Доротее было семь лет, когда в январе 1800 года умер ее отец Петр Бирон. Девочка помнила пышные похороны: старшие сестры плакали, мать, тоже Доротея, судорожно сжимала в руках шелковый платок. Так странно было видеть ее не смеющейся, как обычно, а печальной.
Когда вечером она прочитала молитву, а отец, по обыкновению, не зашел пожелать ей спокойной ночи, Доротея расстроилась. Он не пришел ни следующим вечером, ни через неделю. Малышка стала капризной и непослушной, начала грубить няне, а если ей что-то запрещали, билась в истерике. Герцогиня Курляндская, любившая проводить время с дочерьми, теперь, едва заслышав крики младшей, подносила руку ко лбу, прикрывала глаза и требовала увести детей.
В последнее время ее мигрени участились, и детские истерики только ухудшали самочувствие.
Тогда же маленькой Доротее впервые приснился странный сон. В густом тумане она бежит по аллеям сада и ищет отца. Отчаянно зовет его, но он не выходит на ее крики. Доротея чувствует: он где-то рядом. И наконец видит его фигуру, бежит к нему, но отец не становится ближе. Она кричит все громче, бежит все быстрее, но ноги как ватные…
— Тише, детка, тише…
Доротея проснулась в объятиях няни-англичанки, прижимавшей ее к своей пышной груди.
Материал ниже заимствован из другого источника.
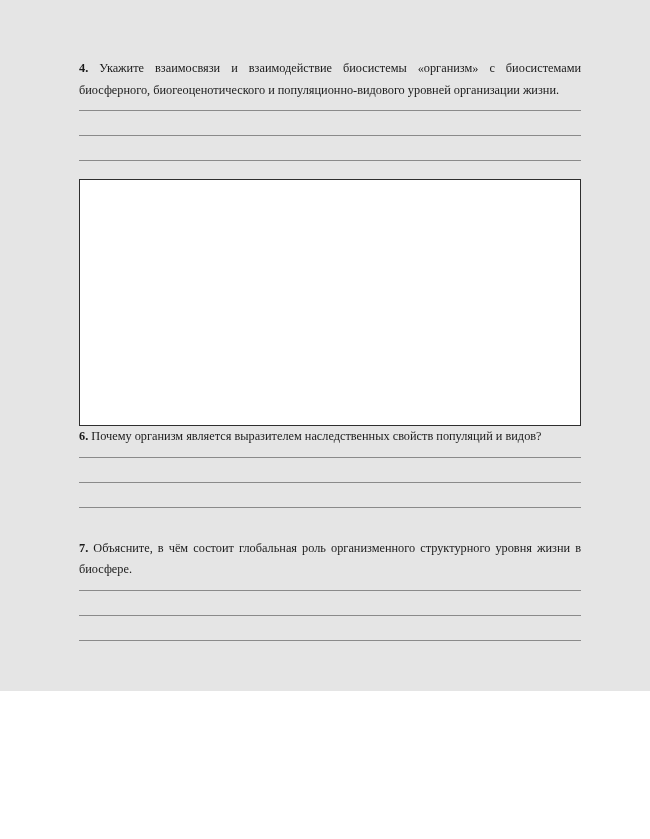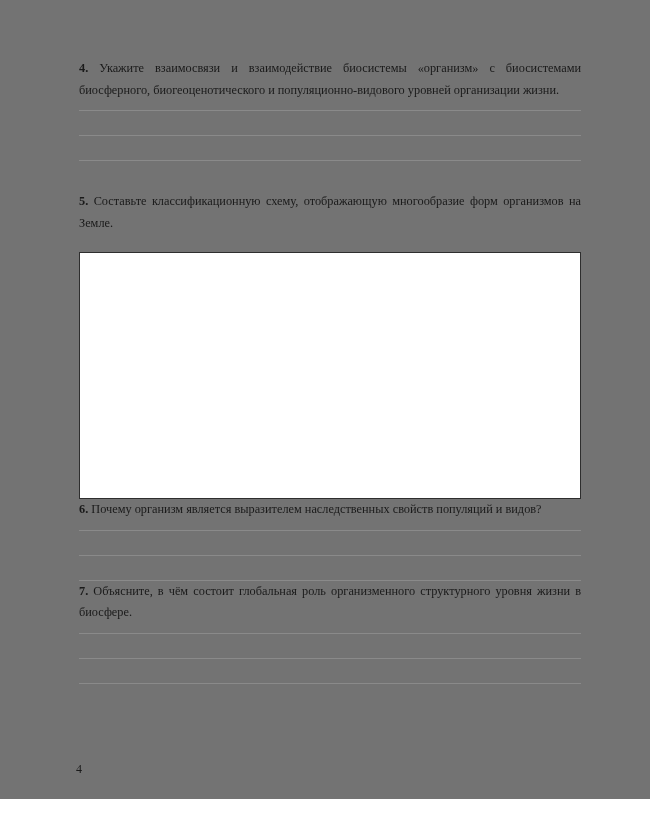--- a/index.html
+++ b/index.html
@@ -3,22 +3,22 @@
 <meta charset="utf-8">
 <style>
   html, body {
     margin: 0;
     padding: 0;
     background: #ffffff;
   }
   .page {
     position: relative;
     width: 650px;
-    height: 799px;
-    background: #737373;
+    height: 691px;
+    background: #e5e5e5;
     overflow: hidden;
     font-family: "Liberation Serif", "DejaVu Serif", serif;
     color: #1a1a1a;
   }
   .content {
     position: absolute;
     left: 79px;
     top: 58px;
     width: 502px;
   }
@@ -55,21 +55,21 @@
   .answerbox {
     border: 1.4px solid #2e2e2e;
     background: #ffffff;
     box-sizing: border-box;
     width: 100%;
     height: 247px;
   }
   .sec-q5      { margin-top: 30px; }
   .box-wrap    { margin-top: 18px; }
   .sec-q6      { }
-  .sec-q7      { }
+  .sec-q7      { margin-top: 30px; }
 
   
   .folio {
     position: absolute;
     left: 76px;
     top: 762px;
     font-family: "Liberation Serif", "DejaVu Serif", serif;
     font-size: 12px;
     color: #1a1a1a;
   }
@@ -83,24 +83,20 @@
     <div class="question">
       <span class="q-num">4.</span>
       <span class="q-text">Укажите взаимосвязи и взаимодействие биосистемы «организм» с биосистемами биосферного, биогеоценотического и популяционно-видового уровней организации жизни.</span>
     </div>
     <div class="lines">
       <div class="rule"></div>
       <div class="rule"></div>
       <div class="rule"></div>
     </div>
 
-    <div class="question sec-q5">
-      <span class="q-num">5.</span>
-      <span class="q-text">Составьте классификационную схему, отображающую многообразие форм организмов на Земле.</span>
-    </div>
     <div class="box-wrap">
       <div class="answerbox"></div>
     </div>
 
     <div class="question sec-q6">
       <span class="q-num">6.</span>
       <span class="q-text">Почему организм является выразителем наследственных свойств популяций и видов?</span>
     </div>
     <div class="lines">
       <div class="rule"></div>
— Все в порядке? — в дверь детской просунулось заспанное лицо служанки матери.
— Девочка зовет отца. Хорошо, что других детей не перебудила.
— Лучше бы на похоронах поплакала, сейчас было бы легче, — рассуждала заспанная служанка.
— Вот глупая вы женщина, — с досадой огрызнулась англичанка. — Ребенку что похороны, что обед, он еще не понимает ничего. Скучает и не понимает. Помяните мое слово, она всю жизнь будет звать его. И искать. Няня печально посмотрела на свою воспитанницу, которая уже успокоилась и задремала.
…Дверь приоткрылась, и в темную гостиную парижского дворца Матиньон тихо проскользнула стройная женская фигура.
Подошла к креслу, установленному против высокого окна, выходящего в сад, и устало в него опустилась.
Льющийся из окна лунный свет падал на 17-летнюю Доротею де Талейран-Перигор: бледное лицо, темно-каштановые вьющиеся волосы убраны в высокий пучок на затылке на греческий манер. Доротея, вернувшись домой после шумного бала, любила приходить в эту гостиную. Сбросив туфли, она подтянула колени к подбородку и обхватила их руками. Ночной сад завораживал. Странно, сейчас он напоминал тот, что она много раз видела в своем сне.
Уже столько лет прошло со смерти отца, она вышла замуж, родила дочь. Но сон по-прежнему преследует ее. Во сне она выросла и уже не бегает по саду с криками, как ребенок, а медленно идет мимо кустов роз, утопающих в густом тумане.
Но конец всегда один и тот же: она видит силуэт отца, но не может приблизиться. В глубине души Доротея надеялась, что после замужества ее перестанет мучить видение, но увы... Более того, она вынуждена признаться себе, что замужество вообще мало что изменило.
Ее супруг, Эдмон де Талейран-Перигор, приходился племянником могущественному министру иностранных дел Наполеона. Именно Талейран предложил матери Доротеи кандидатуру племянника, полагая, что брак француза с курляндкой будет способствовать укреплению международных отношений. После объявления о помолвке замужние сестры закидали Доротею письмами с поздравлениями. Действительно, жених просто ангел! Ему всего 22 года, он красив, статен и пользуется у дам большим успехом.
«Поговаривают, Эдмон прекрасный любовник. Сама я не проверяла, но источники, уверяю тебя, самые надежные», — писала младшей сестре красавица Вильгельмина. И тут же прибавляла двусмысленный комплимент: «Он военный и, конечно, умеет обращаться с оружием».
Доротея с нетерпением ждала встречи с супругом, который за неделю до церемонии прибыл во Франкфурт-на-Майне, где должно было состояться венчание. Что ж, и впрямь Эдмон оказался и красив, и статен. Но, по мнению невесты, обладал существенным изъяном — был отчаянно глуп. Будь на месте Доротеи другая особа, менее взыскательная и более падкая на мужскую красоту, она, возможно, не посчитала бы отсутствие у жениха ума таким уж страшным изъяном. Но покойный отец Доротеи позаботился, чтобы его дочери получили превосходное образование.
Для Доротеи и ее сестер выписывали лучших педагогов со всей Европы.